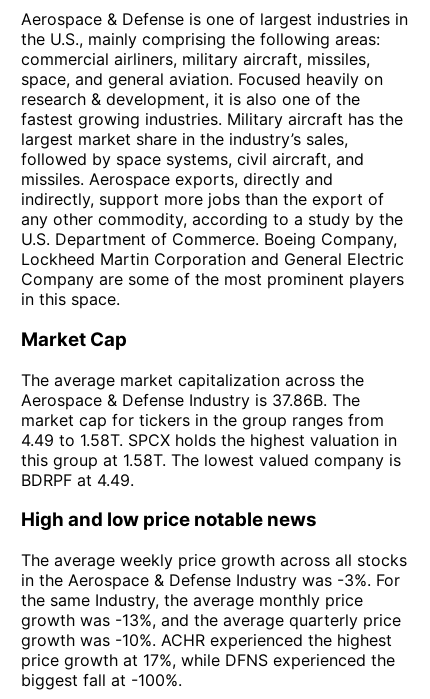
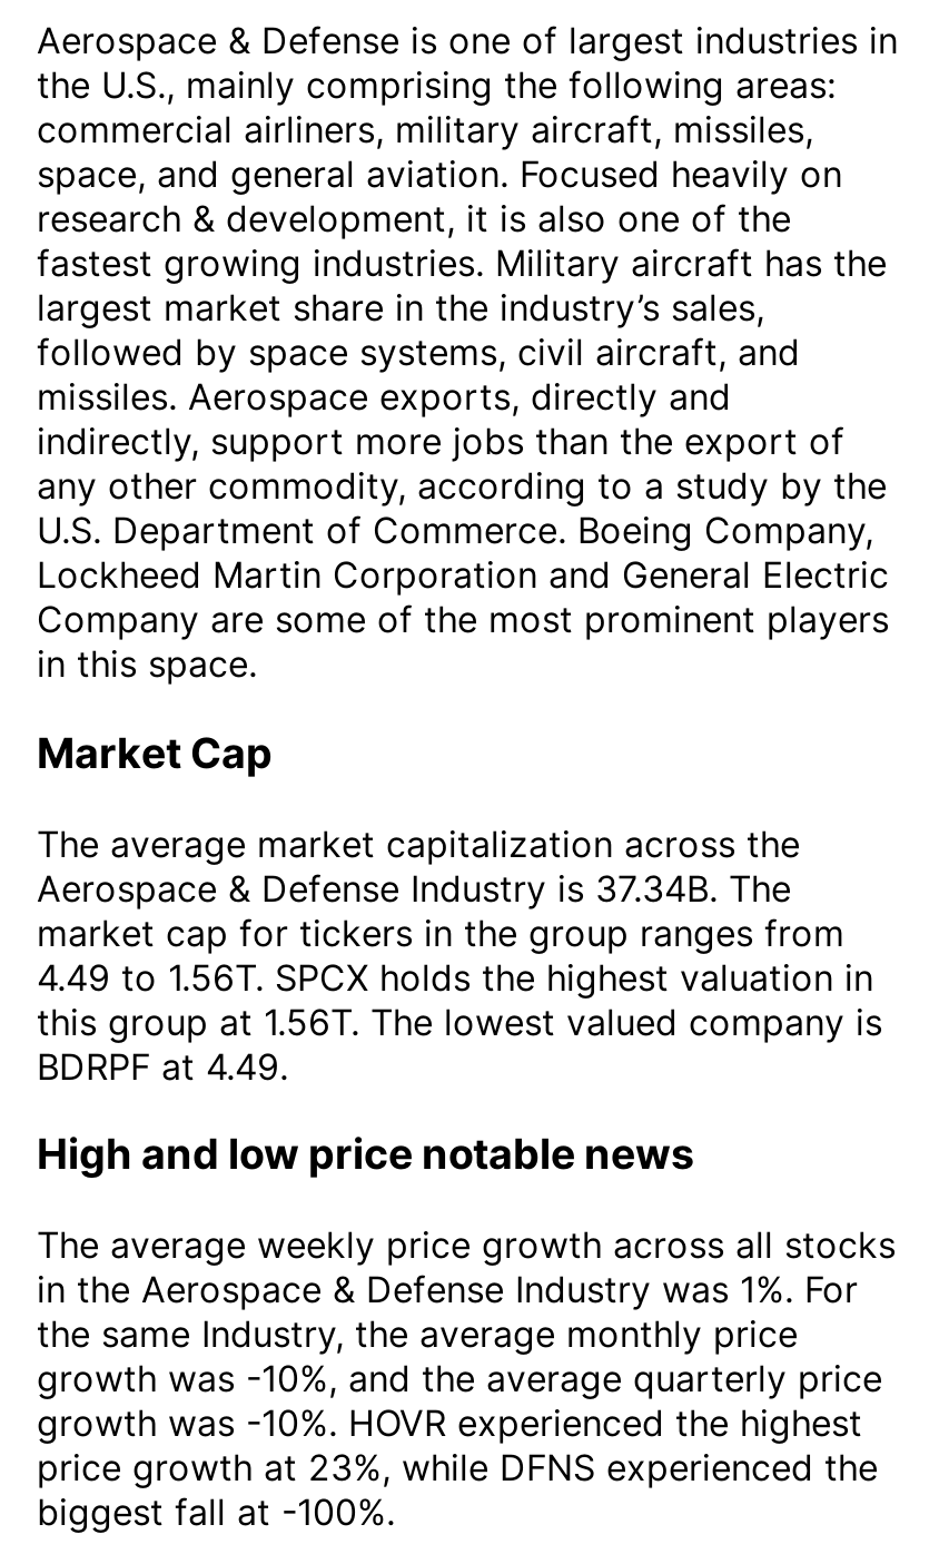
[21,390,360,410] Aerospace & Defense Industry is 37.86B. The -> [37,865,791,909] Aerospace & Defense Industry is 37.34B. The
[21,430,397,450] 4.49 to 1.58T. SPCX holds the highest valuation in -> [37,954,873,999] 4.49 to 1.56T. SPCX holds the highest valuation in
[21,450,401,470] this group at 1.58T. The lowest valued company is -> [37,999,882,1043] this group at 1.56T. The lowest valued company is
[21,570,400,590] in the Aerospace & Defense Industry was -3%. For -> [37,1267,858,1311] in the Aerospace & Defense Industry was 1%. For
[21,610,401,630] growth was -13%, and the average quarterly price -> [37,1356,882,1400] growth was -10%, and the average quarterly price
[21,630,392,650] growth was -10%. ACHR experienced the highest -> [37,1400,862,1445] growth was -10%. HOVR experienced the highest
[21,650,395,670] price growth at 17%, while DFNS experienced the -> [37,1445,878,1489] price growth at 23%, while DFNS experienced the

## EXERCISE DIRECTIONS
Check each line of the data above for the word "price". Report how many lines have it, and nothing else.

## YOUR SOLUTION
2